Ces attaques, la direction de l'établissement s'y était préparée. Le secrétaire général de l'AP-HP, Jean-Marc Boulanger, apporte donc la précision suivante : « Les 920 emplois supprimés et les 1 199 créés ne sont pas les mêmes. Les seconds travailleront au lit du malade, tandis que les premiers avaient une activité médico-technique ou administrative. » Y compris les 29 infirmiers et les 135 aides-soignants mentionnés dans le tableau ? « Oui, répond Jean-Marc Boulanger. Il s'agit de personnes reclassées, qui, pour des raisons physiques, n'étaient plus aptes à exercer leur métier de soignant. »
Conditions de travail et formation des personnels.
Rose-Marie Van Lerberghe a beau affirmer le contraire, le président du CA de l'AP-HP est convaincu que « la qualité des soins est aujourd'hui mise en cause ». Les conditions de travail et la formation du personnel inquiètent également Alain Lhostis : « Les crédits de formation sont amputés de 1,9 million d'euros » en 2004, croit-il savoir.

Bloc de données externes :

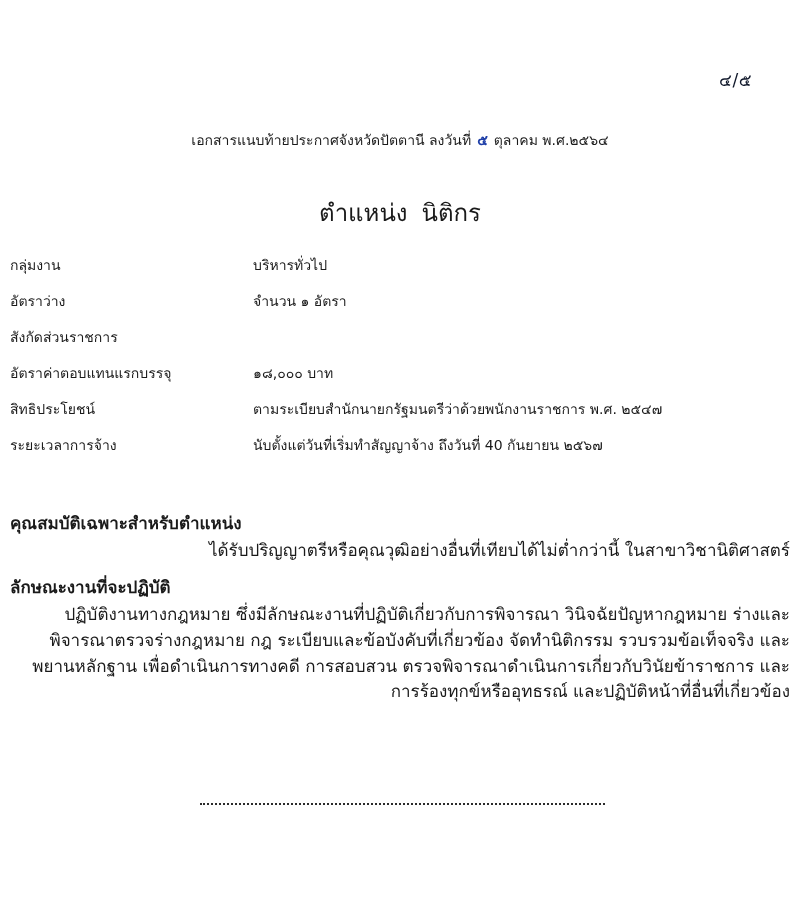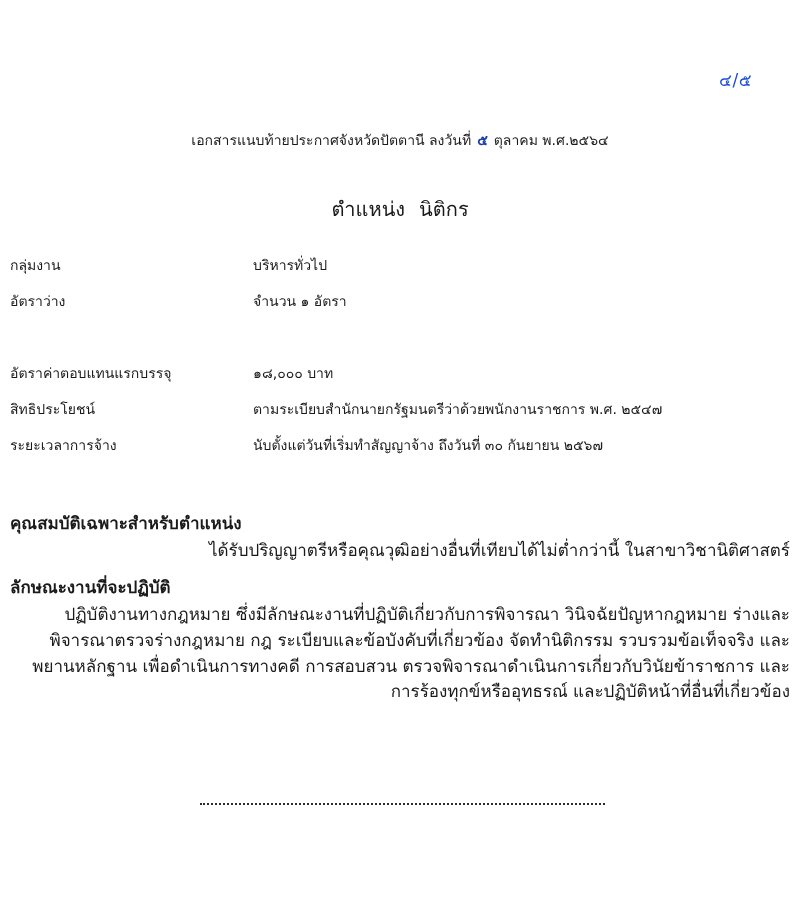--- a/index.html
+++ b/index.html
@@ -21,7 +21,7 @@
     top: 66px;
     right: 48px;
     font-size: 17px;
-    color: #1d4ed8;
+    color: #0f172a;
     letter-spacing: 0.5px;
   }
   .doc-heading {

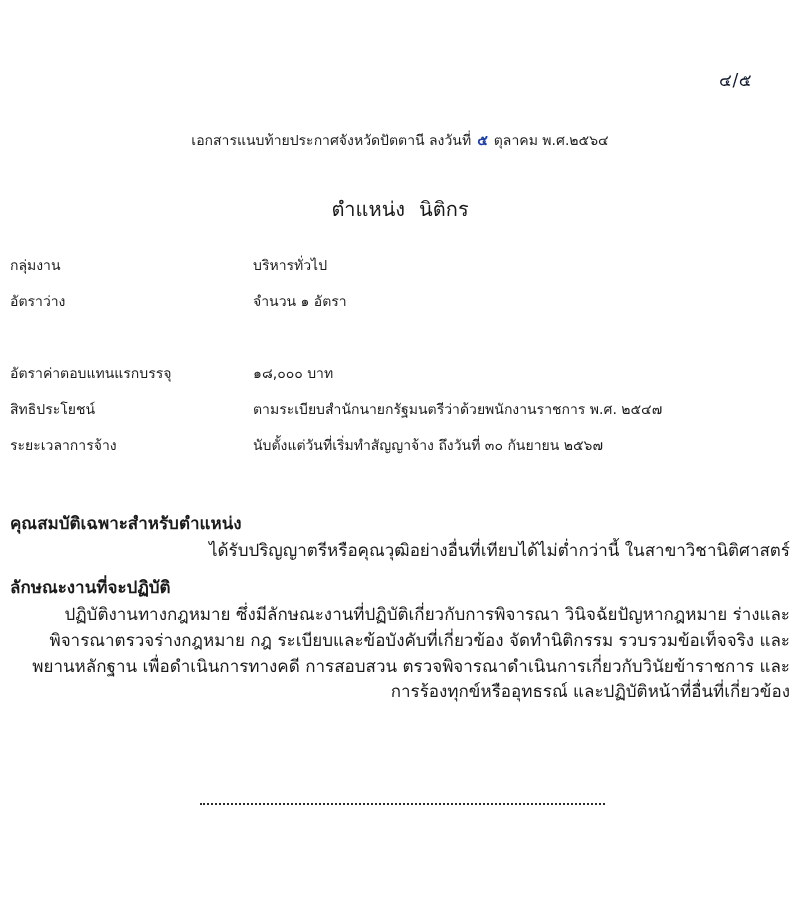--- a/index.html
+++ b/index.html
@@ -44,7 +44,7 @@
     left: 0;
     width: 100%;
     text-align: center;
-    font-size: 20px;
+    font-size: 24px;
   }
   .position-line .gap {
     display: inline-block;

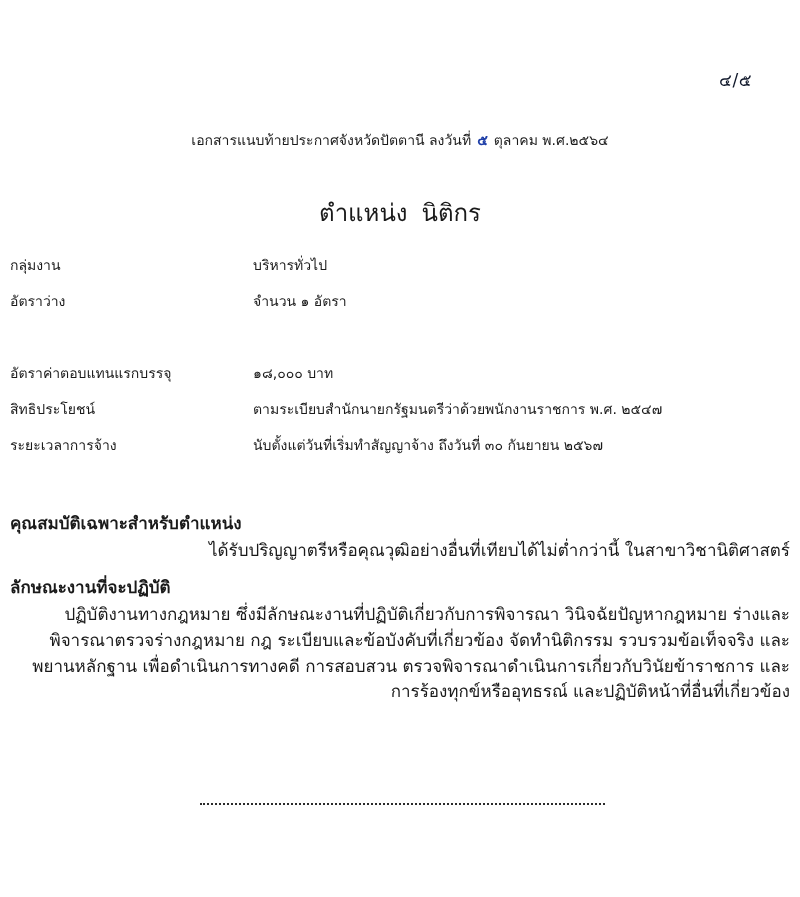--- a/index.html
+++ b/index.html
@@ -132,6 +132,7 @@
       <span class="field-value">จำนวน ๑ อัตรา</span>
     </div>
     <div class="field-row">
+      <span class="field-label">สังกัดส่วนราชการ</span>
     </div>
     <div class="field-row">
       <span class="field-label">อัตราค่าตอบแทนแรกบรรจุ</span>

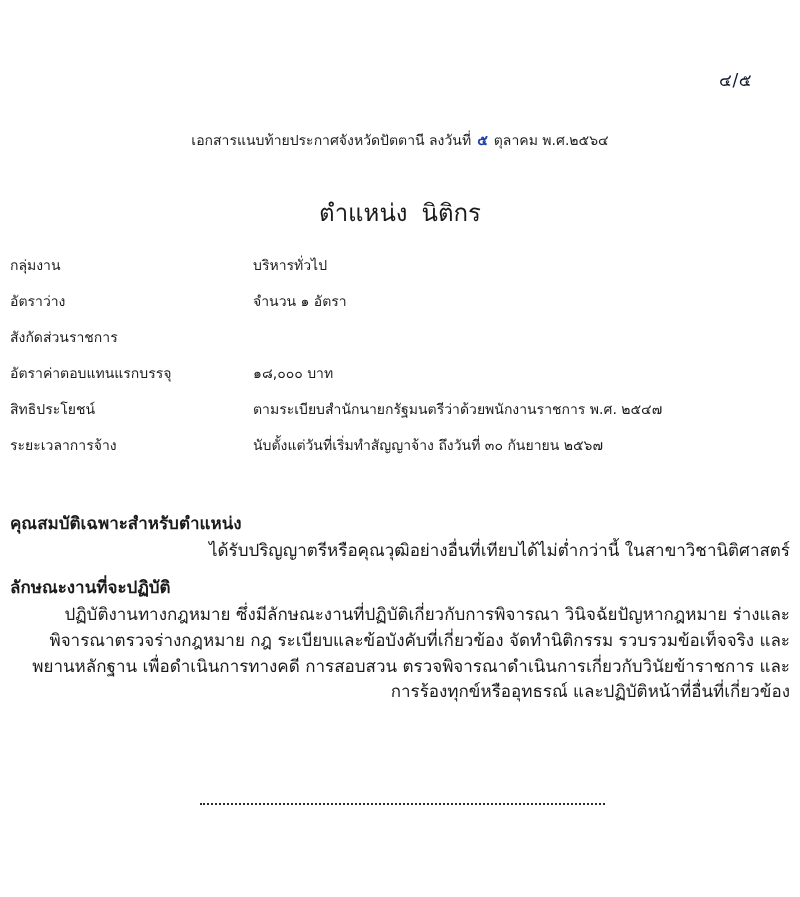--- a/index.html
+++ b/index.html
@@ -144,7 +144,7 @@
     </div>
     <div class="field-row">
       <span class="field-label">ระยะเวลาการจ้าง</span>
-      <span class="field-value">นับตั้งแต่วันที่เริ่มทำสัญญาจ้าง ถึงวันที่ ๓๐ กันยายน ๒๕๖๗</span>
+      <span class="field-value">นับตั้งแต่วันที่เริ่มทำสัญญาจ้าง ถึงวันที่ 40 กันยายน ๒๕๖๗</span>
     </div>
   </div>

Le président du CA de l'AP-HP déplore par ailleurs « le flou total concernant le déficit réel de l'AP-HP ». L'institution indique qu'elle enregistre un déficit cumulé de 230 millions d'euros (40 au titre de l'exercice 2001, 100 en 2002 et 130 en 2003). « Le ministre de la Santé avait proposé le plan d'économies sur la base d'un déficit prévisionnel de 250 millions d'euros, il n'est plus que de 130 millions en 2003 : je m'interroge de savoir si on n'a pas gonflé ce trou pour pouvoir engager cette politique de restrictions », a déclaré Alain Lhostis.
Gonflé ou non, rien n'empêchera plus la direction générale d'appliquer son plan d'économies, maintenant que le conseil d'administration a accepté dans sa majorité le budget 2004.

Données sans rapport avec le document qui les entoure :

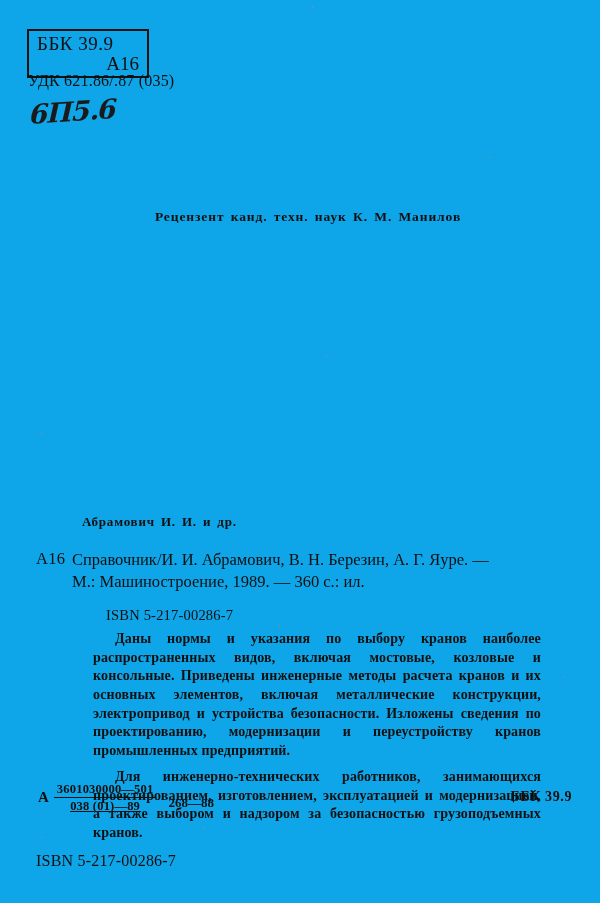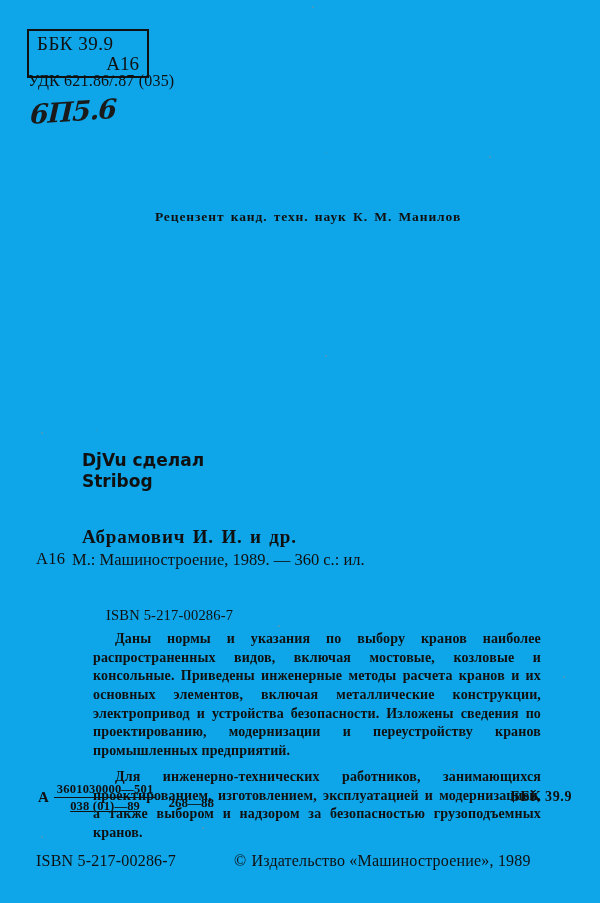--- a/index.html
+++ b/index.html
@@ -258,10 +258,6 @@
 
   <div class="reviewer">Рецензент канд. техн. наук К. М. Манилов</div>
 
-  <div class="djvu">
-    <div>DjVu сделал</div>
-    <div>Stribog</div>
-  </div>
 
   <div class="author-line">Абрамович И. И. и др.</div>
   <div class="a16-tag">А16</div>

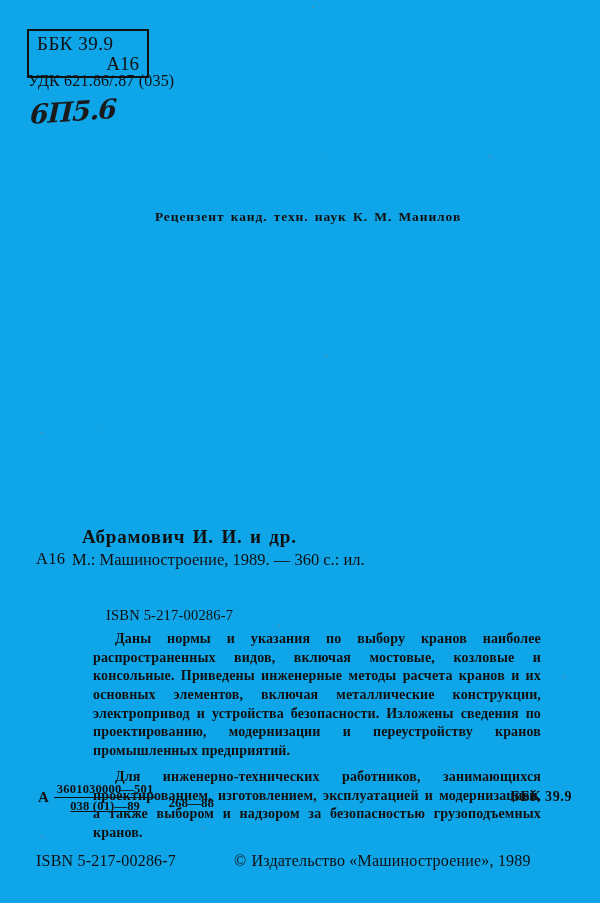--- a/index.html
+++ b/index.html
@@ -107,8 +107,8 @@
   .author-line {
     position: absolute;
     left: 82px;
-    top: 526px;
-    font-size: 19px;
+    top: 514px;
+    font-size: 13px;
     font-weight: 700;
     letter-spacing: .8px;
     word-spacing: 2px;

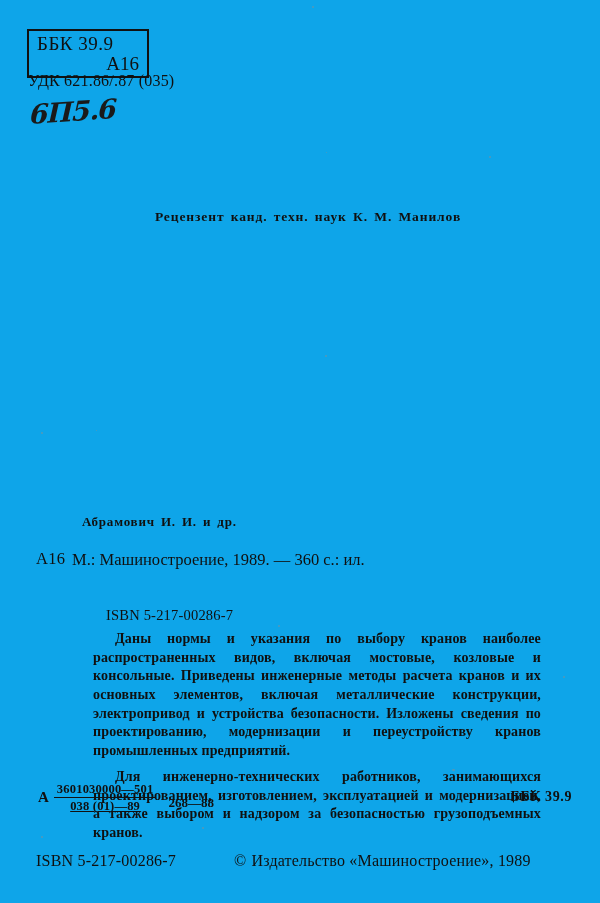--- a/index.html
+++ b/index.html
@@ -262,6 +262,7 @@
   <div class="author-line">Абрамович И. И. и др.</div>
   <div class="a16-tag">А16</div>
   <div class="title-block">
+    <div class="l2">Справочник/И. И. Абрамович, В. Н. Березин, А. Г. Яуре. —</div>
     <div class="l3">М.: Машиностроение, 1989. — 360 с.: ил.</div>
   </div>
   <div class="isbn-inner">ISBN 5-217-00286-7</div>

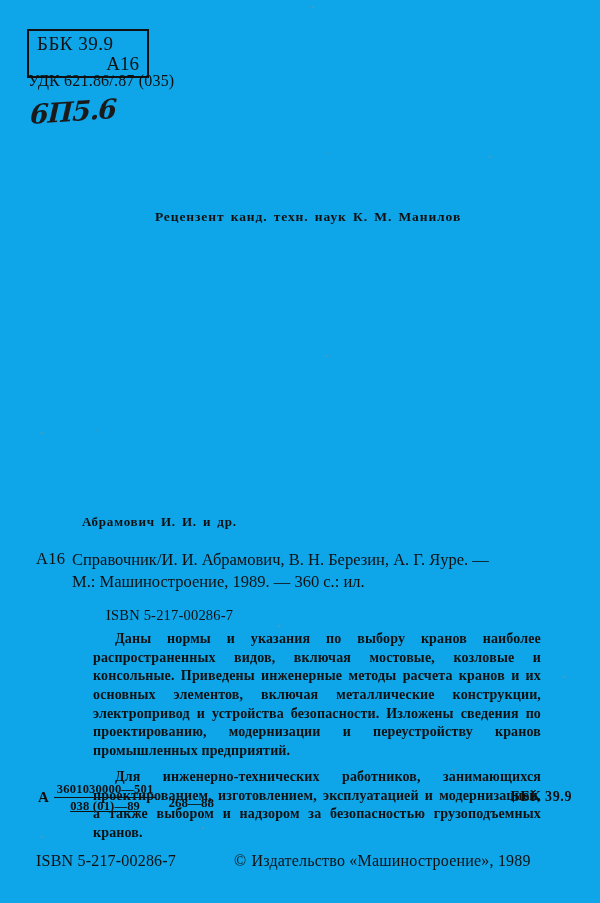--- a/index.html
+++ b/index.html
@@ -284,9 +284,6 @@
 
   <div class="footer">
     <span class="isbn-foot">ISBN 5-217-00286-7</span>
-    <span class="copyright">
-      <span class="copy-sym">©</span><span>Издательство «Машиностроение», 1989</span>
-    </span>
   </div>
 
 </div>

Les Hospices civils de Lyon aussi
La direction des Hospices civils de Lyon (HCL) a décidé de supprimer en 2004 un total de 300 postes d'agents non médicaux et de différer le recrutement de 10 médecins afin de résorber le report de charges enregistré à la fin de 2003 (10,7 millions d'euros pour un budget annuel d'exploitation de 1,2 milliard d'euros), dénoncent dans un communiqué les syndicats Cfdt, CGT, FO, SUD et l'Unsa, qui jugent cette orientation « inadmissible et intolérable ».

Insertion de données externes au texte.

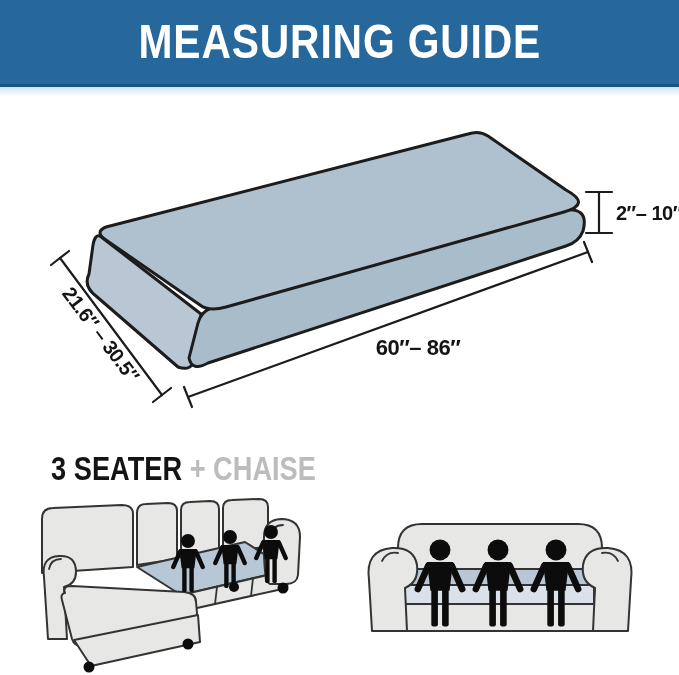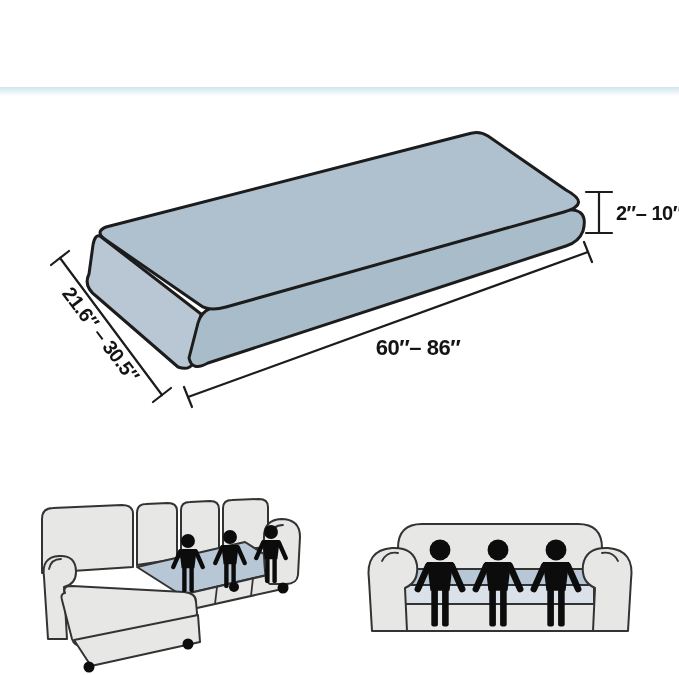--- a/index.html
+++ b/index.html
@@ -82,6 +82,9 @@
 
 <div class="stage">
 
+  <div class="banner">
+    <span class="banner-title">MEASURING GUIDE</span>
+  </div>
   <div class="banner-fade"></div>
 
   <svg class="cushion-svg" width="679" height="330" viewBox="0 0 679 330">

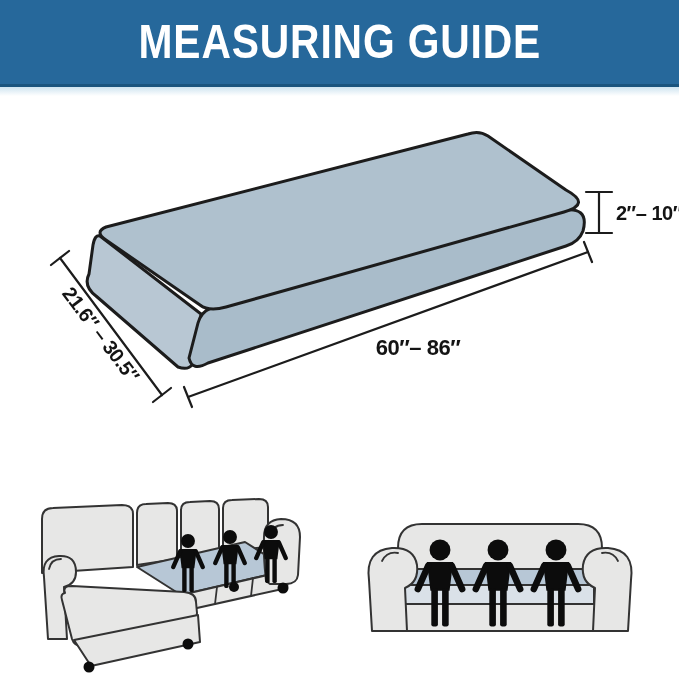--- a/index.html
+++ b/index.html
@@ -117,6 +117,12 @@
     </g>
   </svg>
 
+  <div class="option-label label-left">
+    <span class="squeeze">
+      <span>3 SEATER</span>
+      <span class="gray-part">+ CHAISE</span>
+    </span>
+  </div>
 
   <svg class="sofa-svg sectional-svg" width="325" height="182" viewBox="0 0 325 182">
     <g>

Tout comme à l'AP-HP, ces suppressions ne passeront pas par des licenciements, mais par des non-remplacements. A la direction des HCL, on insiste sur le fait qu'un effort va être demandé à tous les secteurs : administratif, technique et soigant .
Les organisations syndicales prévoient d'organiser une nouvelle action le 22 mars lors du prochain conseil d'administration.